- Aim of the exercise:
Without including any pictures, copy every line below exactly.

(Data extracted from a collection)
* * * * *

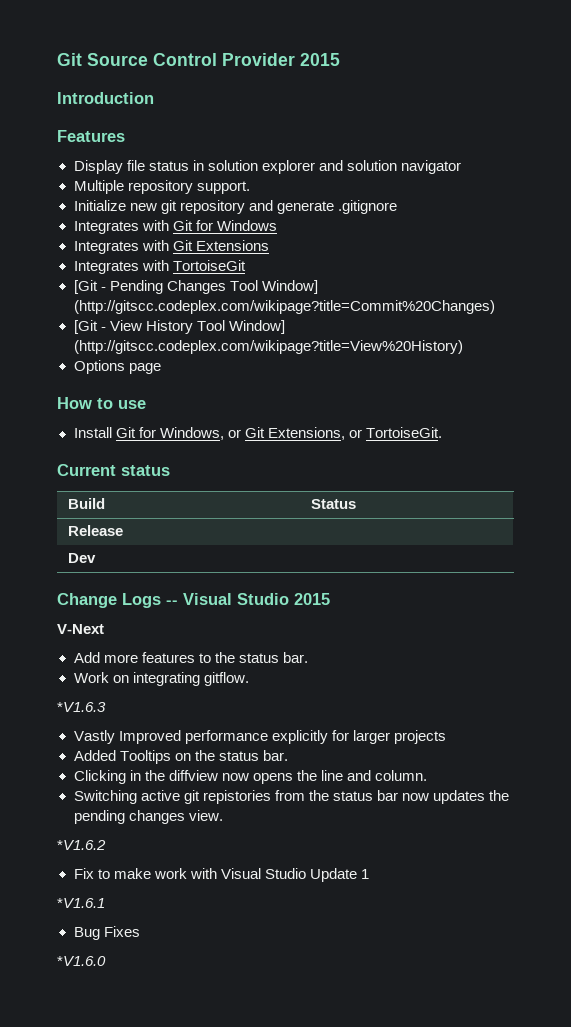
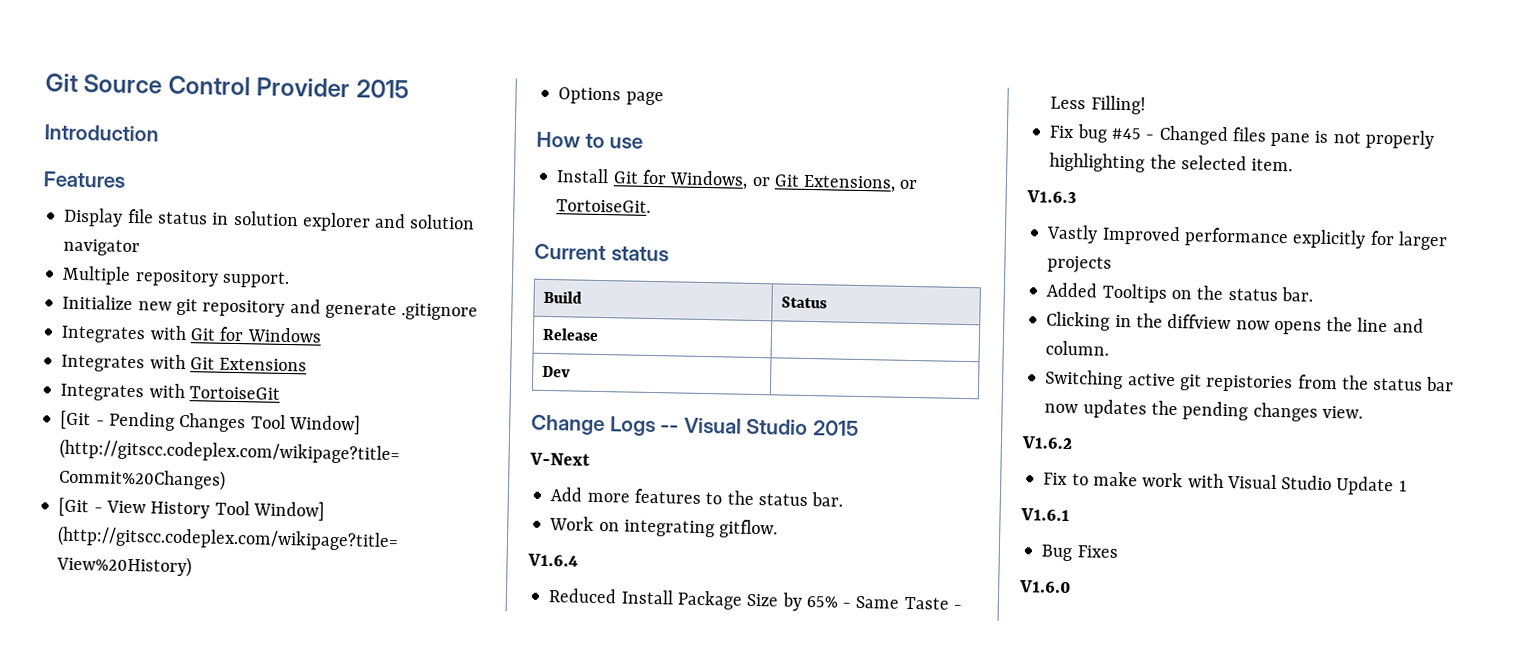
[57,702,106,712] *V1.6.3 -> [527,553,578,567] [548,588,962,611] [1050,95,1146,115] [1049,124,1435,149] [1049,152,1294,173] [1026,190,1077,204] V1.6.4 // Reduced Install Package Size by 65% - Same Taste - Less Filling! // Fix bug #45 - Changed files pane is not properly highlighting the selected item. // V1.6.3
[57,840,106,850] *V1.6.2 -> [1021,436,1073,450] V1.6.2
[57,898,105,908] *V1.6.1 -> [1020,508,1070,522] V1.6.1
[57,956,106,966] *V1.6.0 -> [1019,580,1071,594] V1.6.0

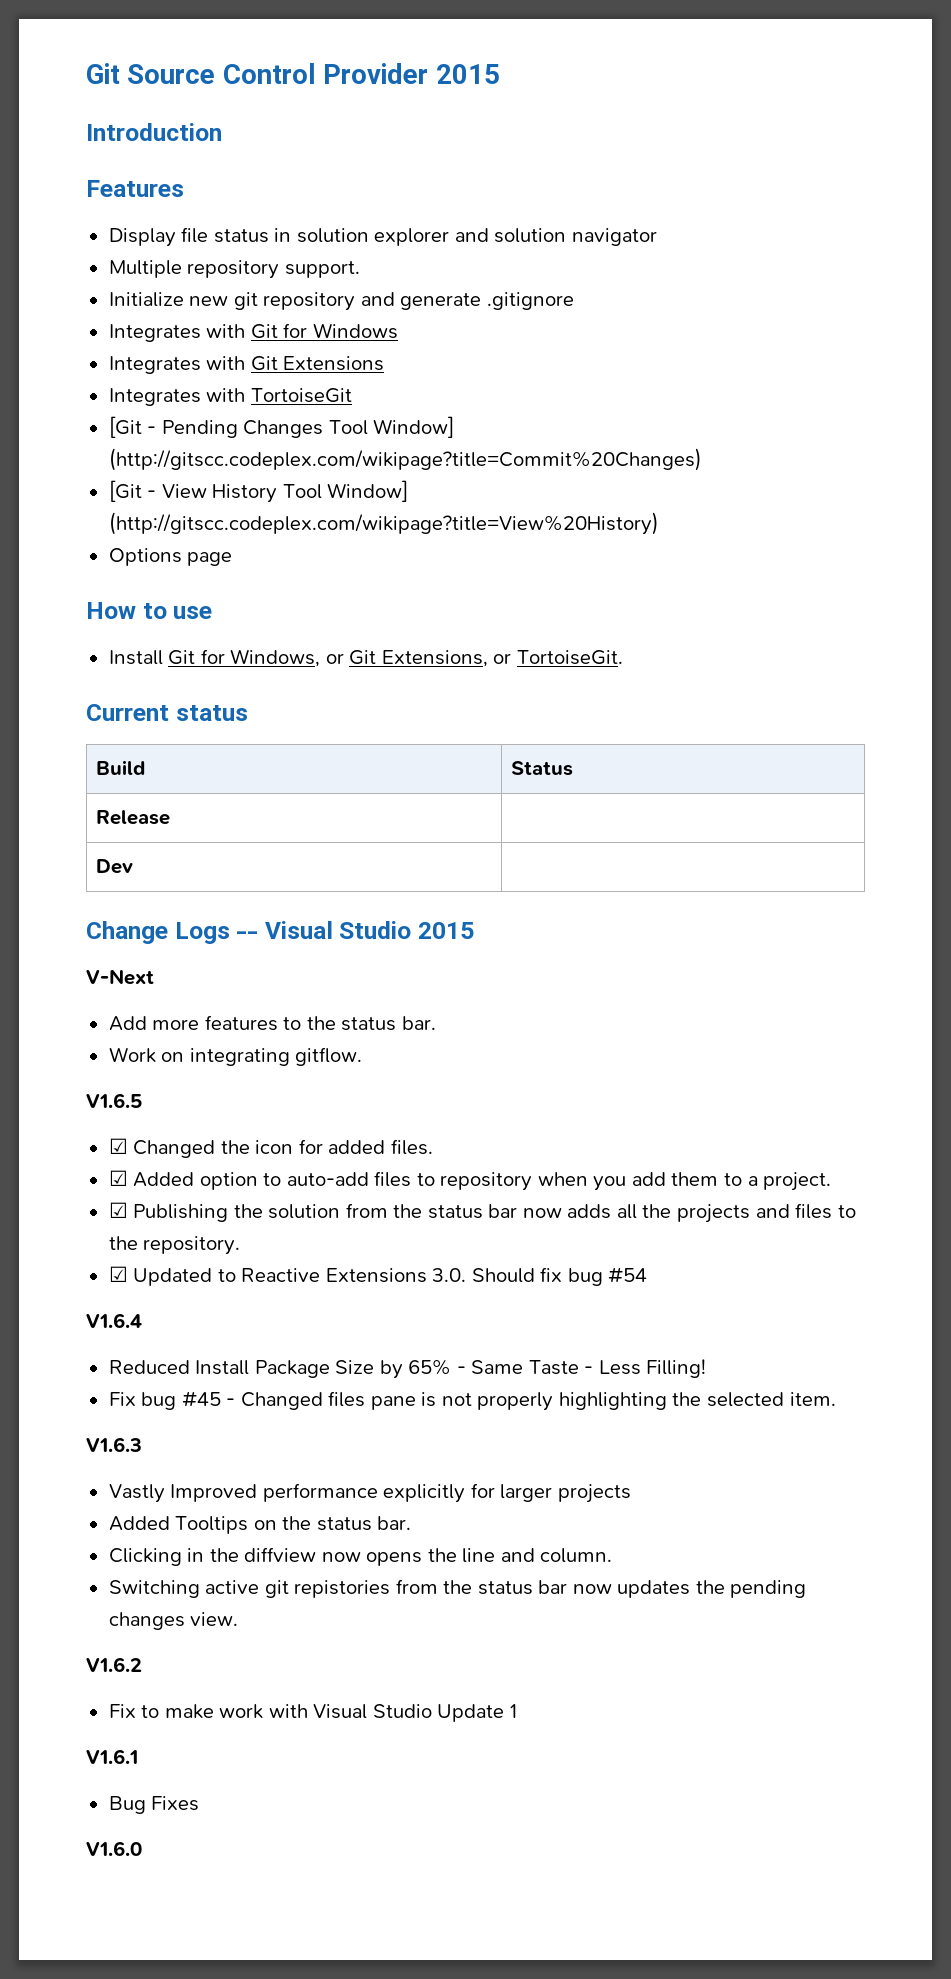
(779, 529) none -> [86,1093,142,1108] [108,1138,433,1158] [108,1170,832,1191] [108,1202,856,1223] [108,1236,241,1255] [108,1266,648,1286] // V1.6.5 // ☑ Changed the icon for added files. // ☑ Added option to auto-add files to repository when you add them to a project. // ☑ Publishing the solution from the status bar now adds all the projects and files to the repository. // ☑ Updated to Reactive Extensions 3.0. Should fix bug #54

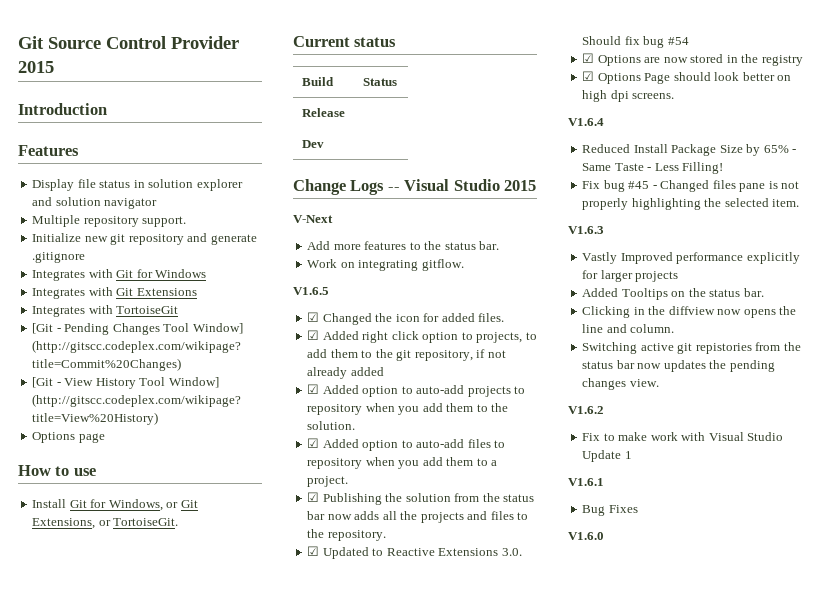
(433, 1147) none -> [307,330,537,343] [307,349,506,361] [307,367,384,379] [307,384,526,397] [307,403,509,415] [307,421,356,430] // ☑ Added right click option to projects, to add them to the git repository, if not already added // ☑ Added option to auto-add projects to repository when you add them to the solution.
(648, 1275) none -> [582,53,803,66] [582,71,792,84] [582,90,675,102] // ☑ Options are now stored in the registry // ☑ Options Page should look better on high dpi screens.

* * * * *

- Exercise result:
[57,702,106,712] *V1.6.3 -> [527,553,578,567] [548,588,962,611] [1050,95,1146,115] [1049,124,1435,149] [1049,152,1294,173] [1026,190,1077,204] V1.6.4 // Reduced Install Package Size by 65% - Same Taste - Less Filling! // Fix bug #45 - Changed files pane is not properly highlighting the selected item. // V1.6.3
[57,840,106,850] *V1.6.2 -> [1021,436,1073,450] V1.6.2
[57,898,105,908] *V1.6.1 -> [1020,508,1070,522] V1.6.1
[57,956,106,966] *V1.6.0 -> [1019,580,1071,594] V1.6.0

(779, 529) none -> [86,1093,142,1108] [108,1138,433,1158] [108,1170,832,1191] [108,1202,856,1223] [108,1236,241,1255] [108,1266,648,1286] // V1.6.5 // ☑ Changed the icon for added files. // ☑ Added option to auto-add files to repository when you add them to a project. // ☑ Publishing the solution from the status bar now adds all the projects and files to the repository. // ☑ Updated to Reactive Extensions 3.0. Should fix bug #54

(433, 1147) none -> [307,330,537,343] [307,349,506,361] [307,367,384,379] [307,384,526,397] [307,403,509,415] [307,421,356,430] // ☑ Added right click option to projects, to add them to the git repository, if not already added // ☑ Added option to auto-add projects to repository when you add them to the solution.
(648, 1275) none -> [582,53,803,66] [582,71,792,84] [582,90,675,102] // ☑ Options are now stored in the registry // ☑ Options Page should look better on high dpi screens.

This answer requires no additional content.